Gli specialisti parlano di affiancare dei “conti satellite” a quelli economici, per capire di quanto “diminuisce” la ricchezza reale con l’aumentare dei danni ambientali. Ma poi gli stessi studiosi ammettono che non solo sono scarse le informazioni, diciamo, “ecologiche” (l’entità delle emissioni o degli inquinamenti), ma ci sono addirittura delle attività economiche che sfuggono ai rilevamenti statistici. Alcune informazioni sono coperte dal segreto industriale, altre dal segreto militare (quelle relative al commercio delle armi, che pure coinvolge, ogni anno, miliardi di euro e migliaia di tonnellate di materiali); per altre informazioni mancano accurati rilevamenti statistici. Una parte delle attività economiche, infine, resta sconosciuta per colpa delle evasioni fiscali, o dello smaltimento illegale di rifiuti da parte di organizzazioni criminali.

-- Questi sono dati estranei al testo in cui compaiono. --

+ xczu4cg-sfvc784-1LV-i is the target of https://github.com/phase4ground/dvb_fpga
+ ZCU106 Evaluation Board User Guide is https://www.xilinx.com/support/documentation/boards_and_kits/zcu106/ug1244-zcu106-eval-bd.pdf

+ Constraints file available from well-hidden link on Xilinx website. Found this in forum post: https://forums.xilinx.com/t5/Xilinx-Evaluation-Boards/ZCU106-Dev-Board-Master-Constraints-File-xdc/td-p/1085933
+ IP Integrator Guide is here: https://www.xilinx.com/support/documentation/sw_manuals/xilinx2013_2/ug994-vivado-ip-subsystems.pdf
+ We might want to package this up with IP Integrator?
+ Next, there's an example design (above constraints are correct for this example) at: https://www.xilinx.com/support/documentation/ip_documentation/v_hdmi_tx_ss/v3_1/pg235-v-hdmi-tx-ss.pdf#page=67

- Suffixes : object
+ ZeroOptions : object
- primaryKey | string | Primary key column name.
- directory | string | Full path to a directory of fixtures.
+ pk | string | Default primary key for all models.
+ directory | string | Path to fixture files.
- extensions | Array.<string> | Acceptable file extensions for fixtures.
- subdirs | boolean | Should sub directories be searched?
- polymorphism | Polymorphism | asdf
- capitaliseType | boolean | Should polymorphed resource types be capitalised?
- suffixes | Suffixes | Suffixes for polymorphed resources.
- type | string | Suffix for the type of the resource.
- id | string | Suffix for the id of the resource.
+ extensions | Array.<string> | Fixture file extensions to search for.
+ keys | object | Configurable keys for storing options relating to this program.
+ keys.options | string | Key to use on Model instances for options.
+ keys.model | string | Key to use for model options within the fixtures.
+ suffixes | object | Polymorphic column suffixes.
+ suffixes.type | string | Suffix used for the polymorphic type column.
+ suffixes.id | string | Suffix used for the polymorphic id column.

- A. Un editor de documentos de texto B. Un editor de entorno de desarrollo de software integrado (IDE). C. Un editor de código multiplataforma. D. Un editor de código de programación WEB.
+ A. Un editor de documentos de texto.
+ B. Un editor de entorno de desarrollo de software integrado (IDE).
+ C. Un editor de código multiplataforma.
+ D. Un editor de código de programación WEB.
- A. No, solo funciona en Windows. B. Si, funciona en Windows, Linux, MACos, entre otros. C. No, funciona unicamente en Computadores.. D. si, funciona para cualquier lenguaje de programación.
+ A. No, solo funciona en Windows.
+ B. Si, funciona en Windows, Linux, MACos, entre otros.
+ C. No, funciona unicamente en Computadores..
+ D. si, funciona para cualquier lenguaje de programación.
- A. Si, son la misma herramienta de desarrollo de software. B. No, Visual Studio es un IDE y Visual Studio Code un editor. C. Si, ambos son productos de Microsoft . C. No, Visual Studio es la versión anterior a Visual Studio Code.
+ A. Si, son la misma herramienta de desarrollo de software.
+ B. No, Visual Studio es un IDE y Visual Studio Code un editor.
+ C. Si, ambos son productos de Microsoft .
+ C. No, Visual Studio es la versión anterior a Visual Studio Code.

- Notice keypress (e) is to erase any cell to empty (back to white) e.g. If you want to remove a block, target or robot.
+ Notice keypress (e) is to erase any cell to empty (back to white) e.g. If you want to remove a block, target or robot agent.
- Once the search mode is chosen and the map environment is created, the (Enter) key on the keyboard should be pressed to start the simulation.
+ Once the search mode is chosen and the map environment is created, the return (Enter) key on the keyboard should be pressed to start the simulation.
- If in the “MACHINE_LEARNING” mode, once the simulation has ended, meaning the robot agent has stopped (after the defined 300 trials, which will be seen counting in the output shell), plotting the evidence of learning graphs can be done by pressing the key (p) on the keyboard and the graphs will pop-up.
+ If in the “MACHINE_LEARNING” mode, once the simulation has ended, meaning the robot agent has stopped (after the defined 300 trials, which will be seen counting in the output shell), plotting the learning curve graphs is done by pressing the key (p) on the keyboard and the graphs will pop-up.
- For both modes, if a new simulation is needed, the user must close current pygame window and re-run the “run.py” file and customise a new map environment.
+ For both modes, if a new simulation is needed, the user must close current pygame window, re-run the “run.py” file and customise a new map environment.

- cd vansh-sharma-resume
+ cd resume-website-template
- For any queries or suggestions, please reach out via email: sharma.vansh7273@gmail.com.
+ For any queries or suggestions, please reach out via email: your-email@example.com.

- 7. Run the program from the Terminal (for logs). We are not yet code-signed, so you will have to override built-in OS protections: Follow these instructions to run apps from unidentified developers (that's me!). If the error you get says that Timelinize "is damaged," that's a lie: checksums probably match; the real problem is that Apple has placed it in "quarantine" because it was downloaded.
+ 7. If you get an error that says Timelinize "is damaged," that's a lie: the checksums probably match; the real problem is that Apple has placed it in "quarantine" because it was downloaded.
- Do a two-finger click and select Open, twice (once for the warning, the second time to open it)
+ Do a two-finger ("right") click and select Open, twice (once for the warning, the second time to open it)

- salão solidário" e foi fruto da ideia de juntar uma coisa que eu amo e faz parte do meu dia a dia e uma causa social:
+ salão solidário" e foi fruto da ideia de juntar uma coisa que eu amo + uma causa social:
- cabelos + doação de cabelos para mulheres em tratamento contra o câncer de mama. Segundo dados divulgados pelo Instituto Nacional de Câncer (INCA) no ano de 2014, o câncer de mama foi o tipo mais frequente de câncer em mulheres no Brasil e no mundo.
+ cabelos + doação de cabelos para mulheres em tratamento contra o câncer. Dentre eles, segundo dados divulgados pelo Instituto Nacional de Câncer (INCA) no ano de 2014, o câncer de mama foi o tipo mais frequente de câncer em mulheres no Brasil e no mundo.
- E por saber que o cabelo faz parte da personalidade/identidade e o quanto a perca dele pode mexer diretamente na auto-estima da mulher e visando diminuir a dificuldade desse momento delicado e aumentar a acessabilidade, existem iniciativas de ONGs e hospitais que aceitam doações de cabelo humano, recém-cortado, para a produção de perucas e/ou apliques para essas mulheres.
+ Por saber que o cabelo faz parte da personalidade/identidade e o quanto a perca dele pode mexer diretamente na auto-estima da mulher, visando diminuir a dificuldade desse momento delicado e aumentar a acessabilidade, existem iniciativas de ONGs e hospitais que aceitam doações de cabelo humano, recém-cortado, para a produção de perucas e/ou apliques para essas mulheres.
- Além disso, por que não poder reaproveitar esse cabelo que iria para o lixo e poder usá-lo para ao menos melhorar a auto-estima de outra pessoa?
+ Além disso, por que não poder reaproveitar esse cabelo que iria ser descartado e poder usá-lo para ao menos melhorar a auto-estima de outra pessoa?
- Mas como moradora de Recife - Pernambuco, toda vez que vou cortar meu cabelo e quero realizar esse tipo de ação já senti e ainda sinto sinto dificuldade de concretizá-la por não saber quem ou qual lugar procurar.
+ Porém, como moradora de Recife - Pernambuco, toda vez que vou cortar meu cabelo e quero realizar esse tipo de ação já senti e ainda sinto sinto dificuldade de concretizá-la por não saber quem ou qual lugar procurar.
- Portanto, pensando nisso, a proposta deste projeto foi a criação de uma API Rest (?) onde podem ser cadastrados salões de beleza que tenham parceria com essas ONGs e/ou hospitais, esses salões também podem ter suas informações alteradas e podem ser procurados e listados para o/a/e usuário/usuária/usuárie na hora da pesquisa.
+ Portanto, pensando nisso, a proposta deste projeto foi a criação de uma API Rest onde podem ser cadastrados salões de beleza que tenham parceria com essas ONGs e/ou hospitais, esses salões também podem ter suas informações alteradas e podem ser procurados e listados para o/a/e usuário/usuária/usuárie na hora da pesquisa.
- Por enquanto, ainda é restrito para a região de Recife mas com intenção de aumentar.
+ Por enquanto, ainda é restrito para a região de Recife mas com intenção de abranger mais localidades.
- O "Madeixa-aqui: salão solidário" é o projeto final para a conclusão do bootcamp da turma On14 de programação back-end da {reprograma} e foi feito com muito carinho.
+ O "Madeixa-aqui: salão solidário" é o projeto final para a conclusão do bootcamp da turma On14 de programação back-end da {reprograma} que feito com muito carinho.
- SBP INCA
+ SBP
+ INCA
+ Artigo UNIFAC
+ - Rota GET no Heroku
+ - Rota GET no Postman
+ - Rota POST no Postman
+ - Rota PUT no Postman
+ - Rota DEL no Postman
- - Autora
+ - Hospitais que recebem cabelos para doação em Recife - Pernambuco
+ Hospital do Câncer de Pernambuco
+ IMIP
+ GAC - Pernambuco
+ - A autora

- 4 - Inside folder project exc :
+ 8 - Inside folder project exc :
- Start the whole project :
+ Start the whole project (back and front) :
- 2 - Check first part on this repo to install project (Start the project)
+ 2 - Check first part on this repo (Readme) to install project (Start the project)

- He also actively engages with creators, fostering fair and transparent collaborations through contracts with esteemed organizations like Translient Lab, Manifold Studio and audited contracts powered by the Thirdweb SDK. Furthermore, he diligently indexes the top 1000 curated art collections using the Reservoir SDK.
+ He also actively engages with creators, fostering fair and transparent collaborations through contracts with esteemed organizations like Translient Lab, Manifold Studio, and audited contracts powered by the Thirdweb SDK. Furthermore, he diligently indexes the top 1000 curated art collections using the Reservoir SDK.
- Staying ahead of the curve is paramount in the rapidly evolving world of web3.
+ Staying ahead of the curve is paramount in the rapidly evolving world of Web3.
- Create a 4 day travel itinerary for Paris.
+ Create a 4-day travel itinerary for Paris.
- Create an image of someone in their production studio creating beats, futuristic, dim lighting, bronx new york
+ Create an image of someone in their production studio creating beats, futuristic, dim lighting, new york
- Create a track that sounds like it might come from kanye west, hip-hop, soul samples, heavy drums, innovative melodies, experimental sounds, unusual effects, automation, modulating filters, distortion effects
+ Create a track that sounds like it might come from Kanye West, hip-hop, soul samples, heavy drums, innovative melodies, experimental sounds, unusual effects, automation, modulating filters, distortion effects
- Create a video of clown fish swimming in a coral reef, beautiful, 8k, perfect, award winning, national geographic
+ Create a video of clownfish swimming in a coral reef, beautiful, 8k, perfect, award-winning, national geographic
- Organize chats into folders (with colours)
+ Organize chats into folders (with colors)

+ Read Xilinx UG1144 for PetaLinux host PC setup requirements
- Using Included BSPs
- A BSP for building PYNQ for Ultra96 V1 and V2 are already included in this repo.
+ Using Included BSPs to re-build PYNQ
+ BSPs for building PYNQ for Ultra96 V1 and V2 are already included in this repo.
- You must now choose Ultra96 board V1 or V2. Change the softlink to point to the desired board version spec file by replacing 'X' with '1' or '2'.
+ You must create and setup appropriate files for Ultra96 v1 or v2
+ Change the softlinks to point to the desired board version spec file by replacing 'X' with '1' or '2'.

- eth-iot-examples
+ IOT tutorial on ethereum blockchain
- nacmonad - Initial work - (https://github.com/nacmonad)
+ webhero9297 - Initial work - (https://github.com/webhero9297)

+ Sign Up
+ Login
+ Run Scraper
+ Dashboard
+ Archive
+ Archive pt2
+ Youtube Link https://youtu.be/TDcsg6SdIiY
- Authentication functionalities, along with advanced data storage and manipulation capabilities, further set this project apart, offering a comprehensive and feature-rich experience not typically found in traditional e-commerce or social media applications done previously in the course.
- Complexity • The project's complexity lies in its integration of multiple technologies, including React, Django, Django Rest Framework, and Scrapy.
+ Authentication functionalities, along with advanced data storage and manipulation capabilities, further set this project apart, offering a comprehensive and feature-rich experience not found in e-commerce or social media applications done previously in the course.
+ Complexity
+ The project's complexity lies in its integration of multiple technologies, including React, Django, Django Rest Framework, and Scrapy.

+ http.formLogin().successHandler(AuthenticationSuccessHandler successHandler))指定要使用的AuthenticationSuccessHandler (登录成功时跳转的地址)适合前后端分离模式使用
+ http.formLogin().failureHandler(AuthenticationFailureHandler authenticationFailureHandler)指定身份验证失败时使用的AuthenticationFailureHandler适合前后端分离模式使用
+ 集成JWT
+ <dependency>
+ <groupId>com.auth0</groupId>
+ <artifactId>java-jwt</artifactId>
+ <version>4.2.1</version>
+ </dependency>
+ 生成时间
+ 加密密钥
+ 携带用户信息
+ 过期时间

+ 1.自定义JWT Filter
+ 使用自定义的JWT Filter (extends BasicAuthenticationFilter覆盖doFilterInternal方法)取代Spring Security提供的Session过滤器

La contabilità ambientale riveste grande importanza anche perché aiuterebbe, con i suoi conti dei flussi dei materiali in gioco nell’economia, a sollevare il velo su alcune attività oggi sconosciute. Alcuni studiosi addirittura propongono di fare un passo avanti ancora: di redigere una contabilità nazionale in unità fisiche, in chili di materiale spostato da un settore economico all’altro, anziché in unità monetarie.

Il prodotto “materiale”

In via di principio è possibile, e alcuni lo hanno già fatto, misurare un “Prodotto Interno Materiale Lordo”, simile, anzi parallelo al PIL monetario, ma in unità fisiche. I dati finora disponibili indicano che i circa 1600 miliardi di euro del PIL annuo italiano comportano la movimentazione di circa 5000 milioni di tonnellate di materiali ogni anno e che (fatte certe correzioni contabili) il “Prodotto Interno Materiale Lordo” dell’Italia corrisponde a circa 800 milioni di tonnellate all’anno, circa 500 tonnellate per ogni milione di euro di PIL; è come se ogni italiano, per vivere, muoversi, lavorare, curarsi, fare sport, dovesse tenere in movimento materiali (cemento e petrolio, sabbia e rifiuti, eccetera) in quantità duecento volte superiore al proprio peso; nove volte il proprio peso ogni anno solo di rifiuti domestici. Non si tratta di futili esercizi ecologisti; una buona contabilità ambientale è indispensabile per poter stabilire quanto un paese deve spendere per diminuire l’inquinamento, quanto costa agli italiani la mancanza di depuratori, di filtri, di opere di difesa del suolo. Essa offre, insomma, il più utile strumento di politica economica per un paese europeo moderno e anche occasioni per nuove ricerche e nuova occupazione.